Le Dr Zaczyk, psychiatre, pratique l'EMDR depuis 2003 après avoir été formé par le Dr David Servan-Schreiber et a été le premier à introduire la thérapie Brainspotting en France dès 2014 après s'être formé directement avec David Grand son inventeur. Il a ensuite pu expérimenter des milliers d'heures de sessions de cette psychothérapie dont il a d'ailleurs tiré un livre: Guérir de ses traumatismes avec le Brainspotting paru en 2019 chez Odile Jacob.

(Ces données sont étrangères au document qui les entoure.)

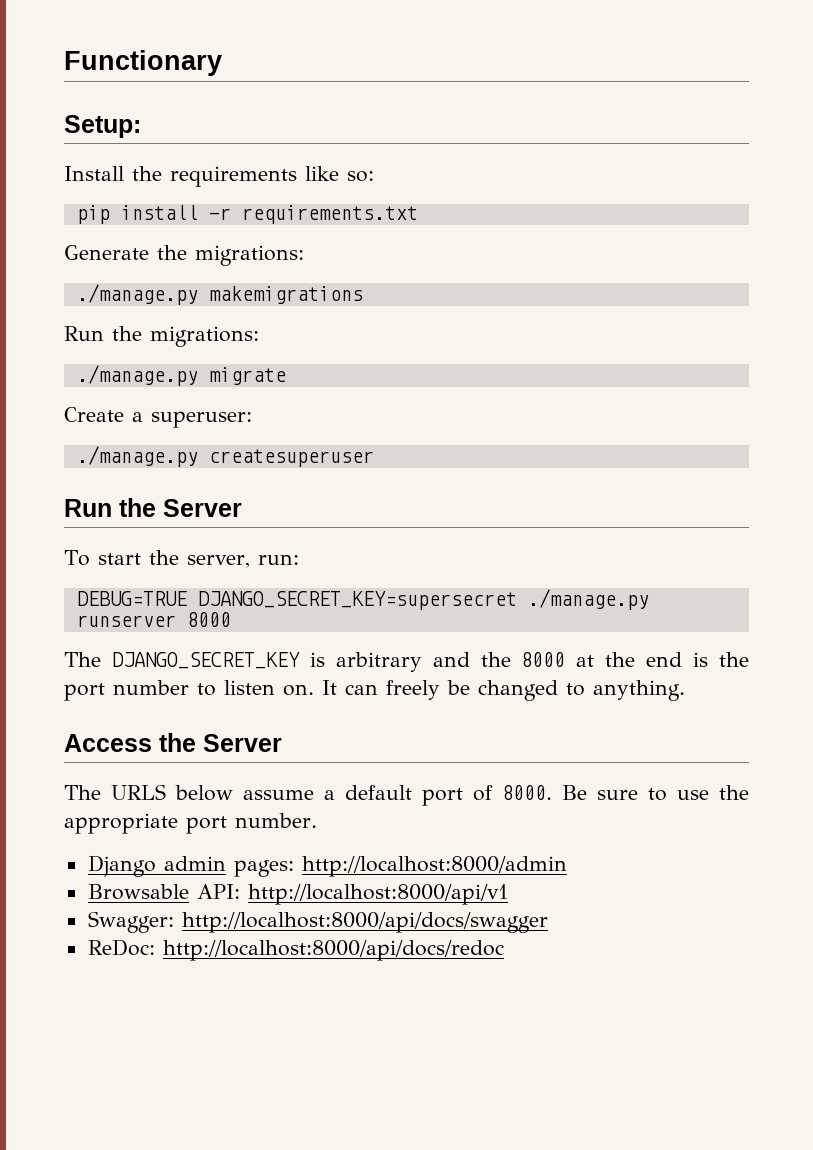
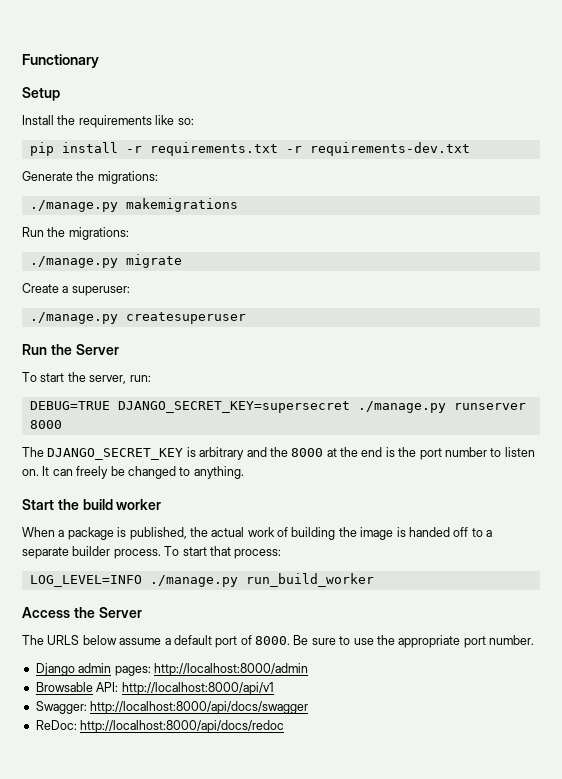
[64,115,141,138] Setup: -> [22,87,60,101] Setup
(418, 214) none -> [285,142,470,156] -r requirements-dev.txt
(685, 690) none -> [22,499,162,510] [22,527,492,540] [22,546,282,559] [29,573,374,587] // Start the build worker // When a package is published, the actual work of building the image is handed off to a separate builder process. To start that process: // LOG_LEVEL=INFO ./manage.py run_build_worker

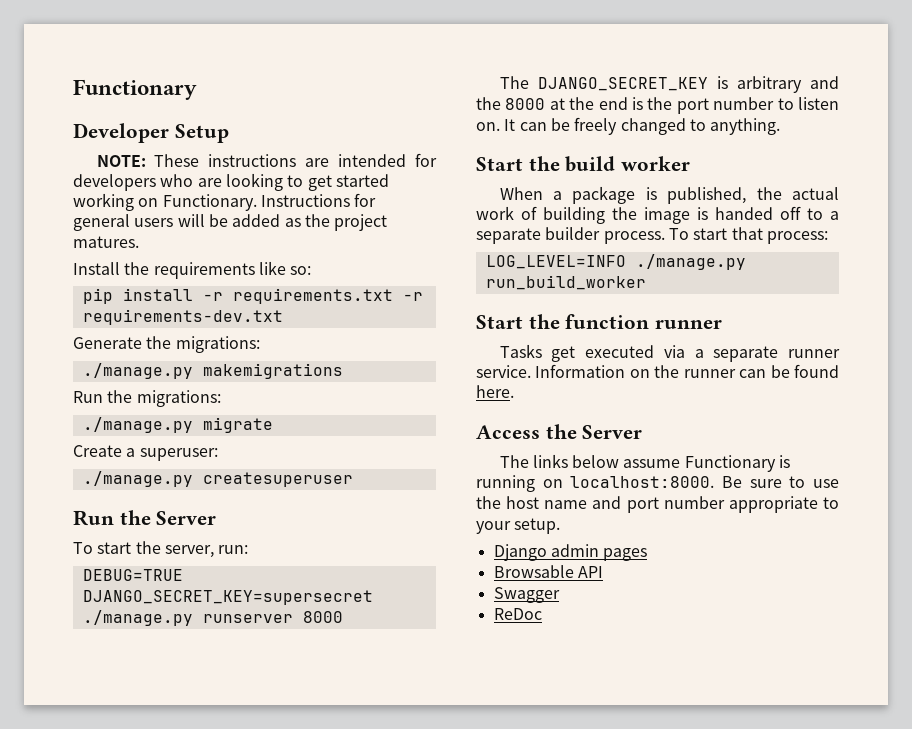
(99, 61) none -> [73,123,169,143] Developer
(60, 94) none -> [96,153,437,167] [73,173,389,191] [73,193,377,211] [73,214,388,231] [73,236,139,248] // NOTE: These instructions are intended for developers who are looking to get started working on Functionary. Instructions for general users will be added as the project matures.
[76,466,125,479] freely be -> [550,117,618,135] be freely
(374, 580) none -> [476,314,723,329] [499,344,840,362] [476,364,839,378] [476,385,514,398] // Start the function runner // Tasks get executed via a separate runner service. Information on the runner can be found here.
[47,635,80,645] URLS -> [532,454,568,468] links
[164,635,290,648] a default port of 8000. -> [684,455,791,472] [476,475,715,492] Functionary is running on localhost:8000.
[398,635,534,648] appropriate port number. -> [506,496,839,513] [476,518,561,534] host name and port number appropriate to your setup.
[114,663,308,676] pages: http://localhost:8000/admin -> [603,548,648,561] pages
[96,682,274,695] [35,701,309,714] [35,720,285,733] API: http://localhost:8000/api/v1 // Swagger: http://localhost:8000/api/docs/swagger // ReDoc: http://localhost:8000/api/docs/redoc -> [577,566,603,578] [493,587,560,603] [493,608,542,620] API // Swagger // ReDoc

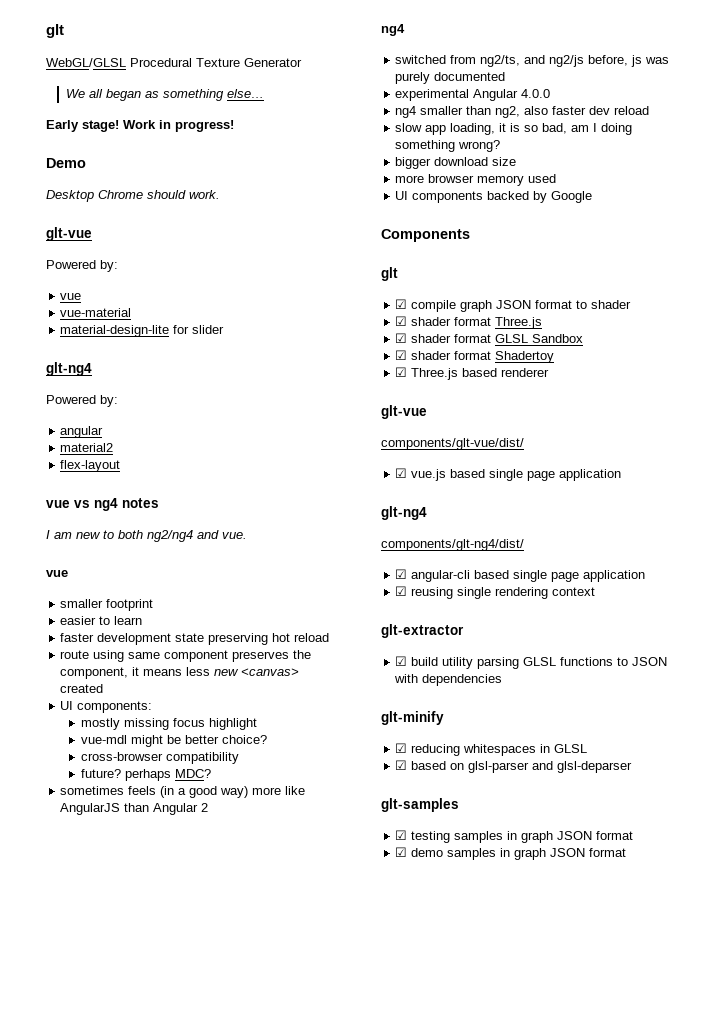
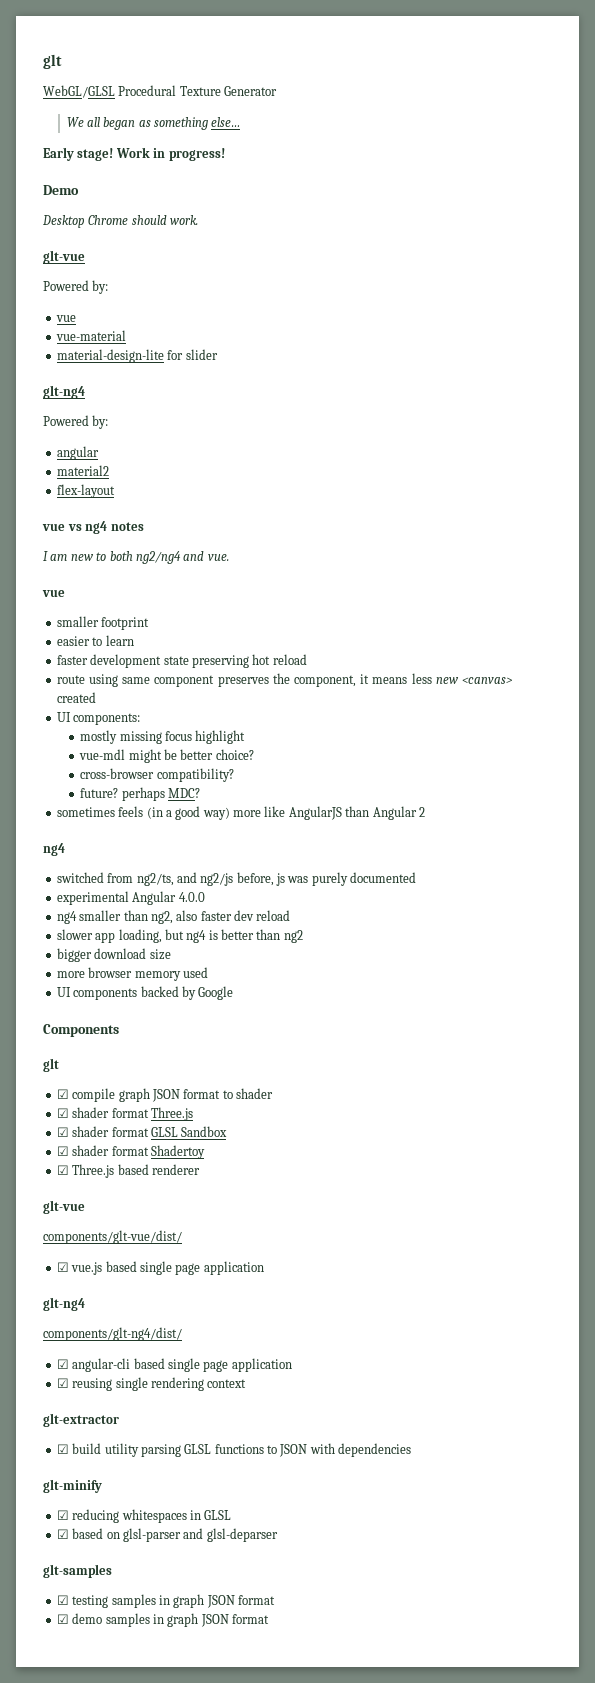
[165,752,239,764] compatibility -> [156,768,234,782] compatibility?
[395,123,423,132] slow -> [56,929,93,940] slower
[499,123,633,135] [395,140,501,152] it is so bad, am I doing something wrong? -> [164,929,303,943] but ng4 is better than ng2

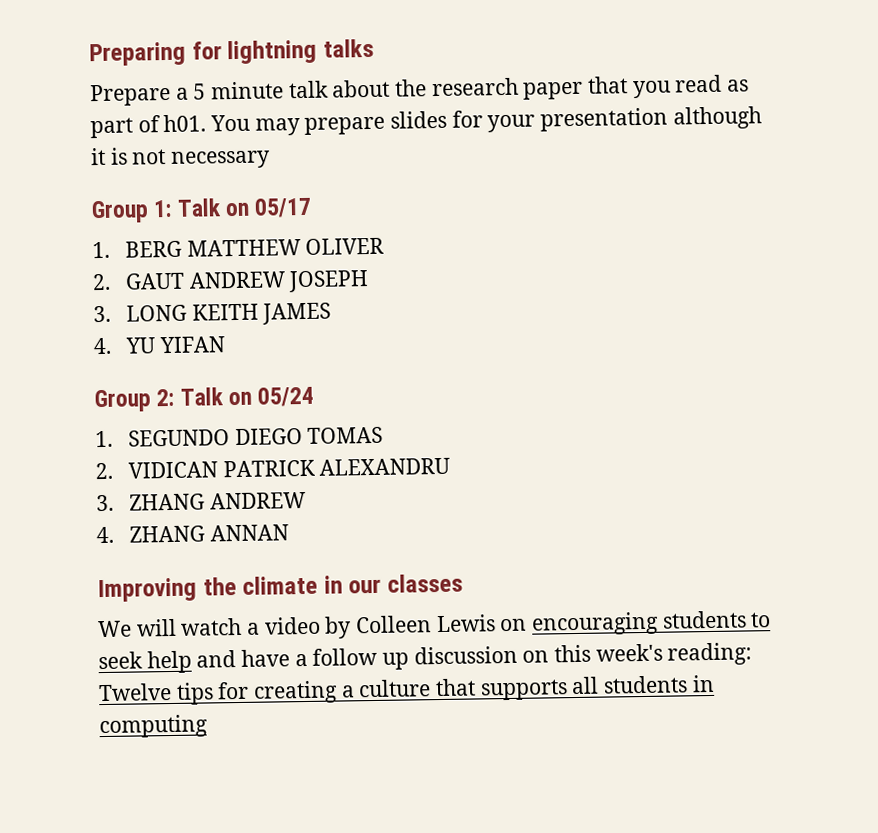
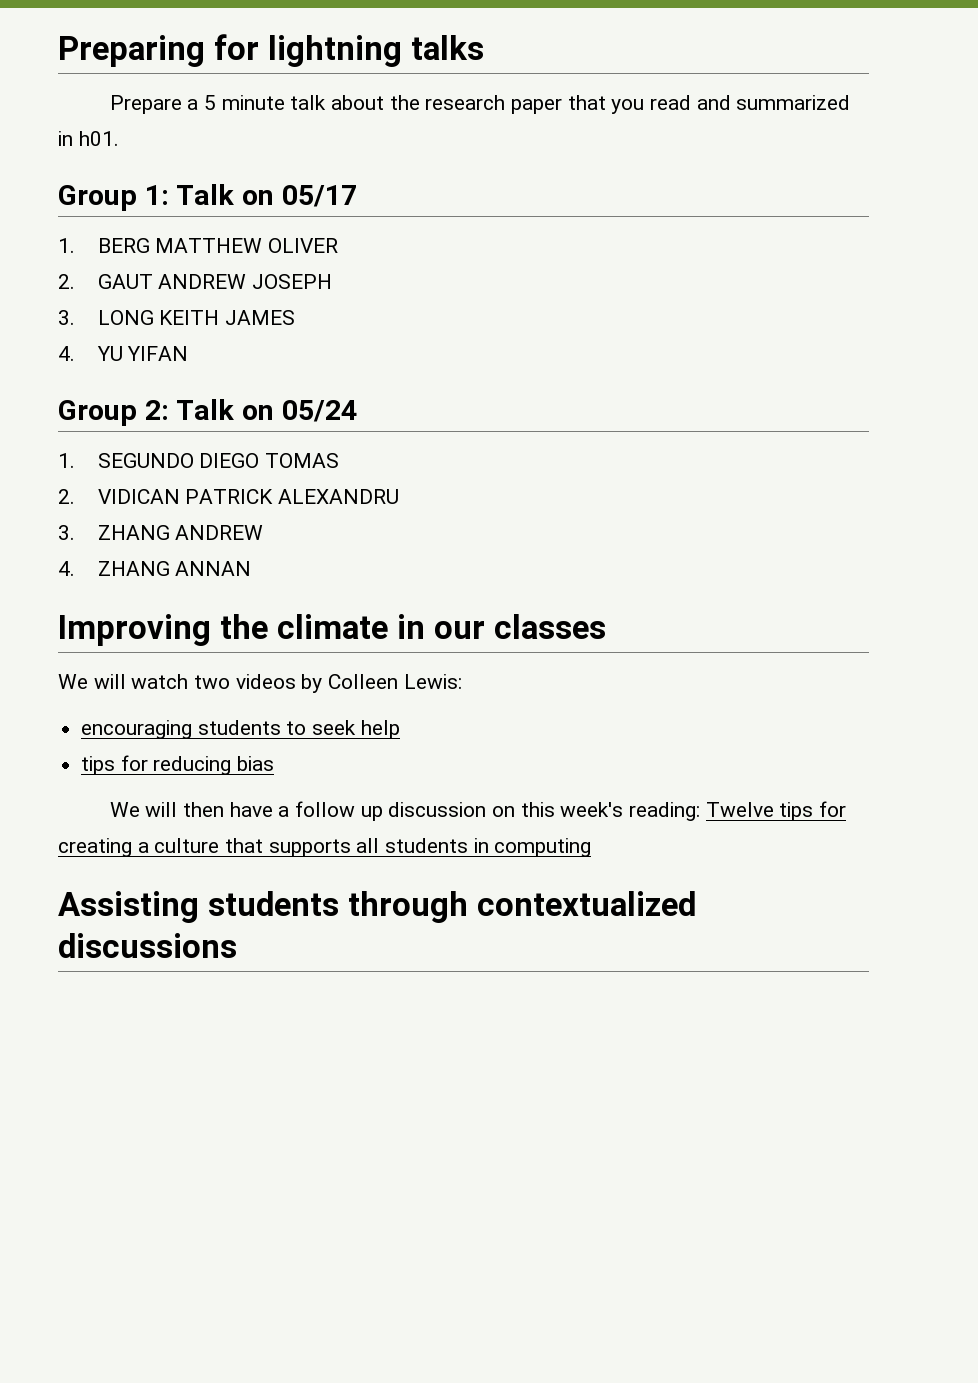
[727,79,750,92] [90,106,762,139] [90,147,271,169] as part of h01. You may prepare slides for your presentation although it is not necessary -> [696,95,851,110] [58,131,119,146] and summarized in h01.
[247,614,528,639] a video by Colleen Lewis on -> [194,674,462,693] two videos by Colleen Lewis: //
[196,650,237,668] and -> [81,755,275,775] [109,802,225,817] // tips for reducing bias // We will then
(208, 726) none -> [58,891,696,923] [58,933,237,958] // Assisting students through contextualized discussions

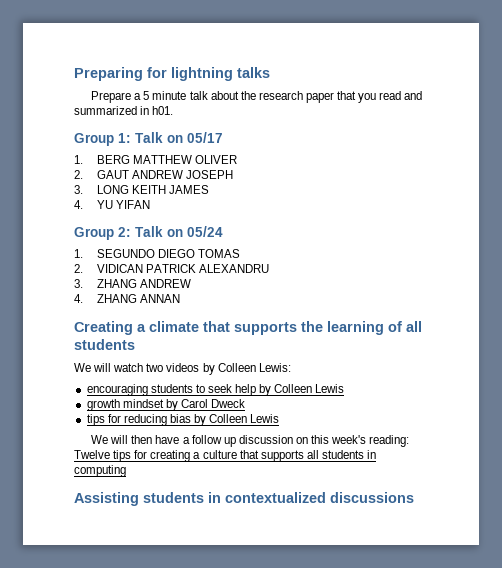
[58,614,606,646] Improving the climate in our classes -> [74,321,422,335] [74,339,135,350] Creating a climate that supports the learning of all students
(400, 729) none -> [259,384,345,396] [86,399,246,411] by Colleen Lewis // growth mindset by Carol Dweck
(275, 763) none -> [194,414,280,426] by Colleen Lewis
[347,891,468,923] through -> [208,492,221,503] in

Dans son livre ( p. 205), il précise qu'en brainspotting " l'entrée dans le souvenir se fait par le corps et l'activation puis le processus se met en place par la position oculaire dirigée sur le point dans le champ visuel". L'hypothèse serait que le cerveau ajouterait alors l'information non concordante pour reconsolider la mémoire.
Le NTCV en tant que méthode psychothérapique fluide et naturelle s'appuie sur cette expérience clinique et bénéficie de la collaboration scientifique du Dr F. Corrigan neuropsychiatre. Ses différentes techniques utilisent la localisation de point oculaire fixe dans le champ visuel. Par exemple, une approche consiste d'abord, à partir de l'évocation d'un souvenir traumatique ou d'un problème, à localiser dans le champ visuel un point de fixation. Même si on part d'une situation particulière, il n’est pas nécessaire de décortiquer le problème en en parlant avec force de détails. Puis, dans un processus continu, le client fixe le point tout en écoutant des sons panoramiques qui constituent une stimulation bilatérale lente. Ceci est susceptible de déclencher un défilé d'images, de sensations et d’éprouvés corporels. En tant que processus d’influence réciproque, la relation au thérapeute s'appuie sur la syntonie mutuelle ainsi que la pleine conscience focalisée, ce qui se passe est toujours accueilli avec curiosité dans l'instant présent et sans jugement . La personne en relation peut se sentir accueillie, comprise telle qu'elle est.
Cette relation permet d'amplifier l'activation des ressources de la personne dans un effet thérapeutique. En psychothérapie NTCV, le thérapeute est accessible mais se gardera de donner une interprétation susceptible d'influence. Lui et son patient accueillent ce qui se passe avec curiosité et un esprit ouvert. La pleine présence du thérapeute qui se met en posture d'harmonisation relationnelle avec son patient lui permettra une meilleure régulation émotionnelle même en cas de forte activation. On retraite simplement ce qui se présente.
En tant que thérapeute, j'ai été formé par le Dr Dr Zaczyk en NTCV (jusqu'au niveau 2) ainsi qu'en EMDR-IMO par Laurence Hadjaj et Laurent Gross de l'institut Hypnotim.